Um homem foi preso em flagrante por suspeita de estupro de vulnerável após uma denúncia envolvendo uma criança de 4 anos, na terça-feira (2), em Coité do Nóia, no Agreste de Alagoas. O caso teve início após profissionais de uma creche, em Taquarana, identificarem indícios que levantaram suspeitas de violência contra a menor.
De acordo com informações da Polícia Militar, a ocorrência foi registrada após funcionários da unidade de ensino acionarem as autoridades ao perceberem sinais que motivaram preocupação com a integridade da criança.
Segundo o relato policial, durante os cuidados de rotina realizados na creche, uma professora identificou vestígios na roupa da menor e comunicou imediatamente a direção da instituição. Ao conversar com a criança, os profissionais receberam informações que reforçaram a necessidade de acionar os órgãos de proteção.

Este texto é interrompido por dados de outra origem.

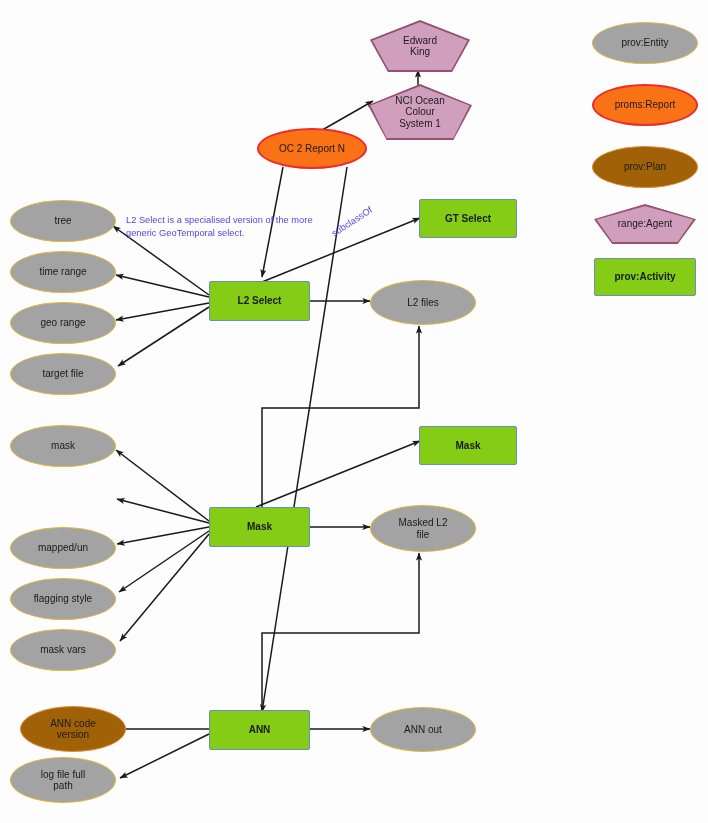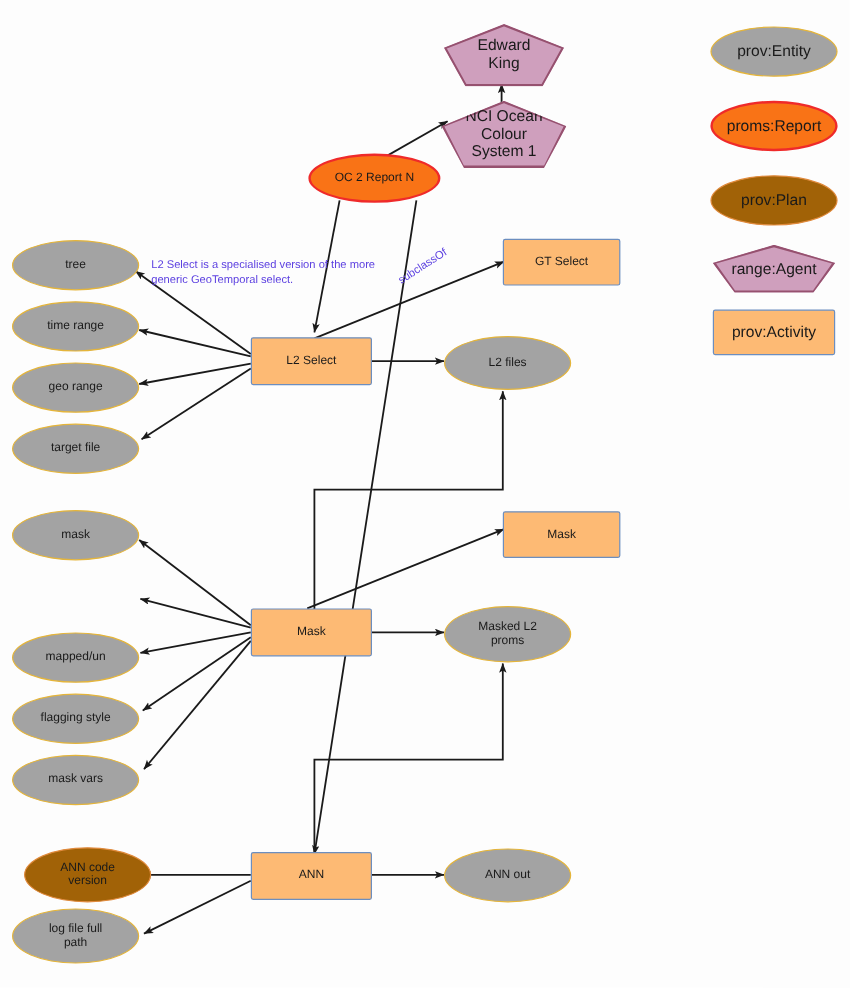--- a/index.html
+++ b/index.html
@@ -31,7 +31,7 @@
   .edge-label{position:absolute;color:#5b3fe0;font-size:9.3px;}
 
   .legend{position:absolute;}
-  .fs9{font-size:13px;}
+  .fs9{font-size:10px;}
   .fs10{font-size:10px;}
 </style>
 </head>

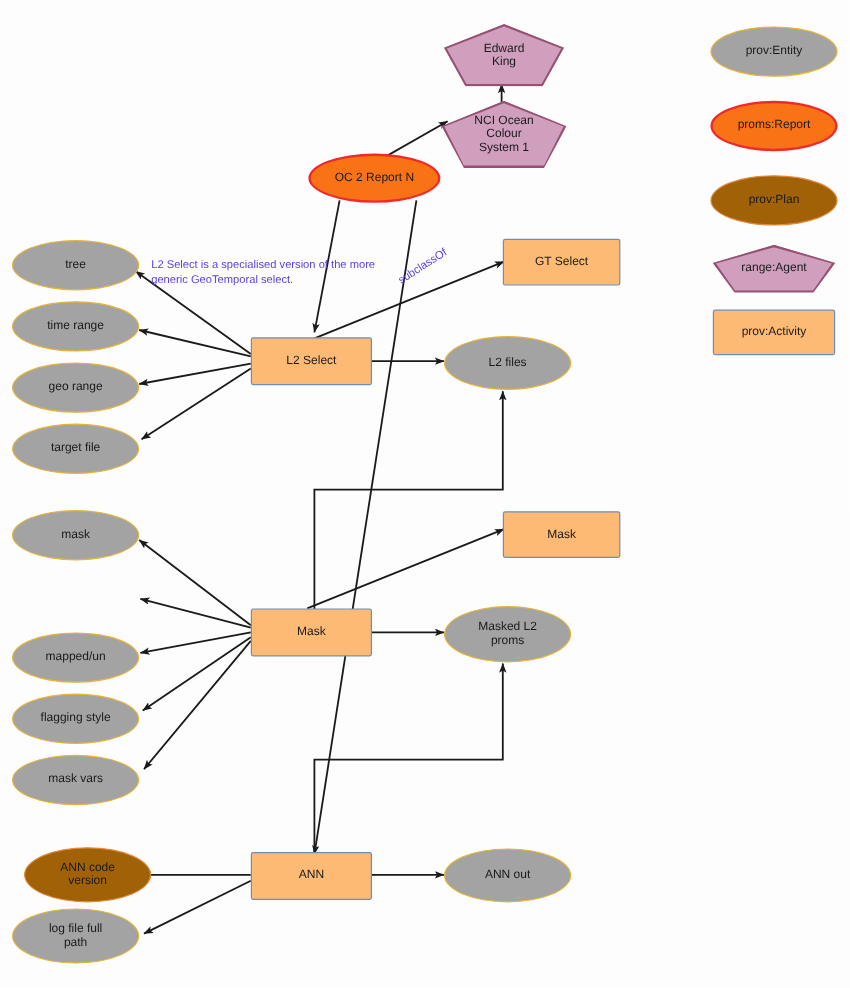--- a/index.html
+++ b/index.html
@@ -18,7 +18,7 @@
   .entity{background:#a3a3a3;border:1.6px solid #e5b53a;}
   .plan{background:#a16207;border:1.6px solid #e08a3c;}
   .report{background:#f97316;border:2.4px solid #ef2a2a;}
-  .activity{background:#fdba74;border:1.6px solid #6c8ebf;border-radius:2px;}
+  .activity{background:#84cc16;border:1.6px solid #6c8ebf;border-radius:2px;font-weight:bold;}
 
   .agent{position:absolute;display:flex;align-items:center;justify-content:center;
          text-align:center;line-height:1.15;color:#1a1a1a;

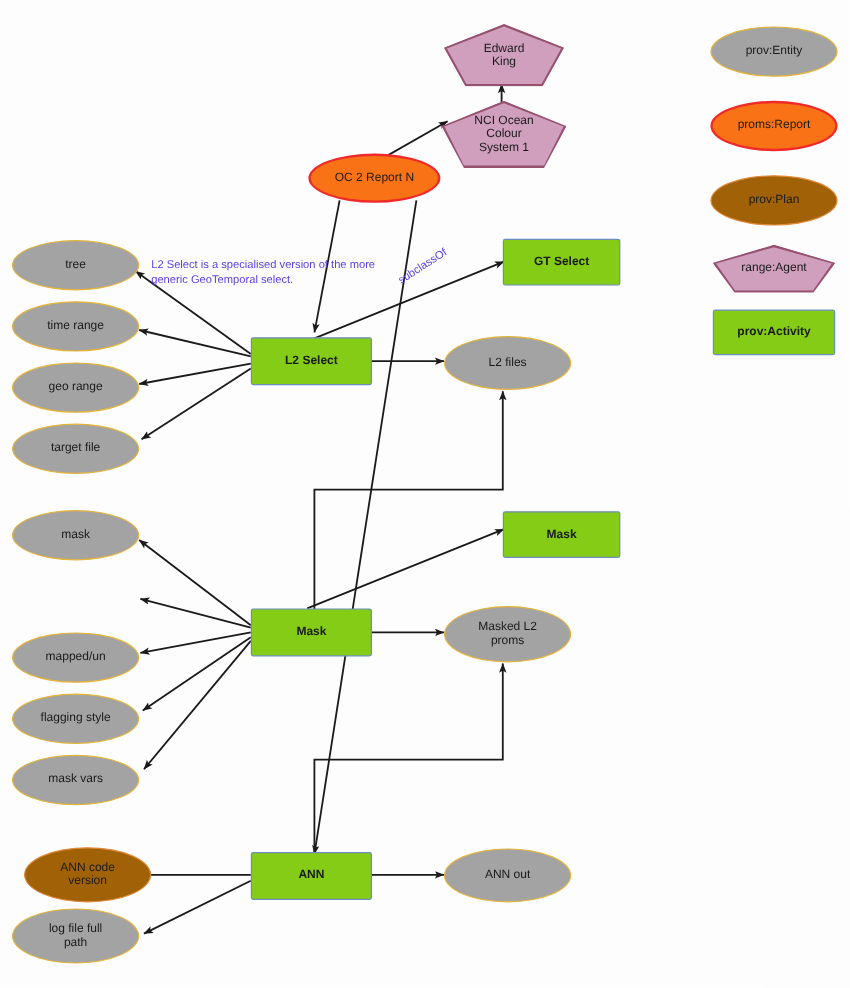--- a/index.html
+++ b/index.html
@@ -166,7 +166,7 @@
   </div>
   <div class="node ellipse entity" style="left:370px;top:505px;width:106px;height:47px;">
     <span class="fs10" style="white-space:pre-line;">Masked L2
-proms</span>
+file</span>
   </div>
   <div class="node ellipse entity" style="left:370px;top:707px;width:106px;height:45px;">
     <span class="fs10">ANN out</span>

Diante da situação, o Conselho Tutelar de Coité do Nóia foi chamado e passou a acompanhar o caso. Em seguida, equipes da Rádio Patrulha, vinculadas ao 3º Batalhão da Polícia Militar, prestaram apoio à ocorrência.
Após receber as informações, conselheiros tutelares e policiais seguiram até o Sítio Tingui, na zona rural de Coité do Nóia, onde localizaram o suspeito, identificado como padrasto da criança.
O homem foi conduzido ao Centro Integrado de Segurança Pública (Cisp) de Palmeira dos Índios, onde foi autuado em flagrante pelo crime de estupro de vulnerável.
Segundo a PM, a condução ocorreu sem necessidade do uso de algemas. Após os procedimentos legais, ele permaneceu detido à disposição da Justiça, aguardando audiência de custódia.
A criança e seus familiares receberam acompanhamento inicial das equipes de assistência social. O caso seguirá sob investigação da Polícia Civil, que apurará todas as circunstâncias da denúncia.
Como denunciar
Casos de violência contra crianças e adolescentes podem ser denunciados por meio do Disque 100, canal nacional de proteção aos direitos humanos. O serviço funciona gratuitamente e garante o sigilo das informações.